"In pursuit of an ignis-fatuus?" asked he, stooping over her an instant, and suddenly snatching himself erect, as she looked up with a certain sweetness in her smile, and pushed back the drooping tress, that, streaming along the temple and lying in one large curve upon the cheek, sometimes fell too low for order, though never for grace.

"And all in vain," she said, laughingly. "I've worked an hour, I can get the violet edges, I can get the changing bend,—but there 'a no lustre, no flicker,—I can't find out the secret of painting flame."

"It is a secret you found out long ago!" muttered Mr. St. George, unintelligibly, and strode out, banging the door behind him.

And Éloise, astonished and dismayed, abruptly put up her pencils, and went to bed.

So that, when Mr. St. George returned a half-hour afterward for a cheerful fireside-season over nuts and wine, there was nobody there but Mrs.
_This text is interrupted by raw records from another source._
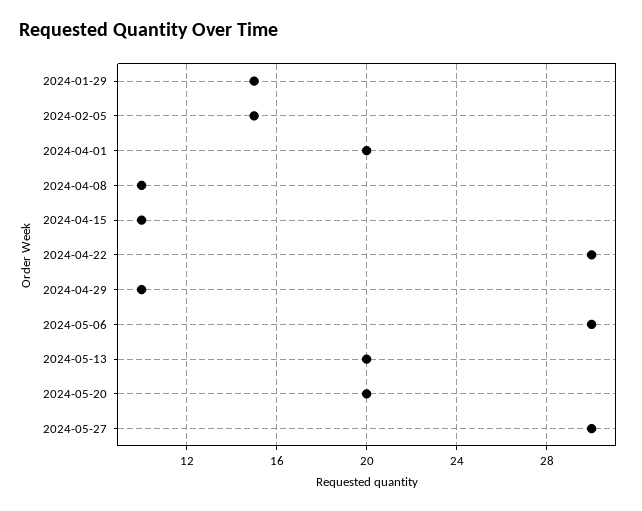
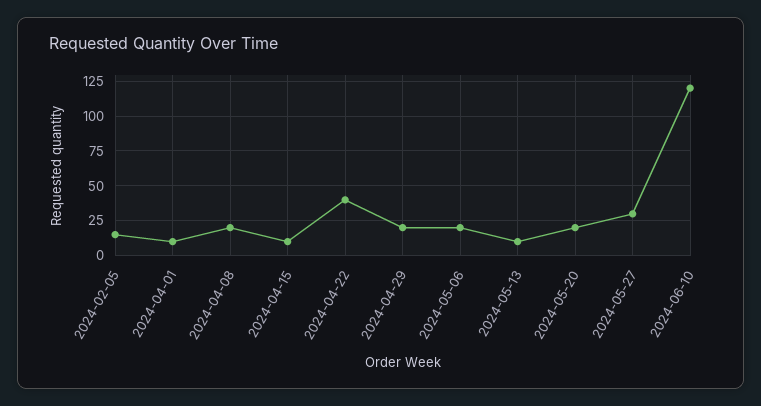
2024-01-29: 15 -> none
2024-04-01: 20 -> 10
2024-04-08: 10 -> 20
2024-04-22: 30 -> 40
2024-04-29: 10 -> 20
2024-05-06: 30 -> 20
2024-05-13: 20 -> 10
2024-06-10: none -> 120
Arles, who picked herself up out of her nap, and went placidly on with her tatting and contrivances.

Two stragglers on the ice-fields of the polar seas would have met each other with less frozen chill than St. George and Éloise did on the succeeding morning. And in that chill a long period elapsed, during which Mr. St. George attended to his affairs, and Éloise silently cast up her accounts.


One morning in the spring, after the last of the soft and balmy winter, Mr. St. George said to Mrs. Arles, at breakfast,—

"A dozen rooms, or more, can be ready by Wednesday? There will be guests at noon, for several weeks. That is the list. I rely on Miss Changarnier's assistance." And he handed her a paper, and went out.

"It will be useless for you to keep your room now," said Mrs. Arles to Éloise, on Wednesday morning. "It isn't like Mr. St. George's bachelor parties with Marlboro' and Montgomery and Mavoisie, when I like to see you keep to yourself as you do. These are all old friends."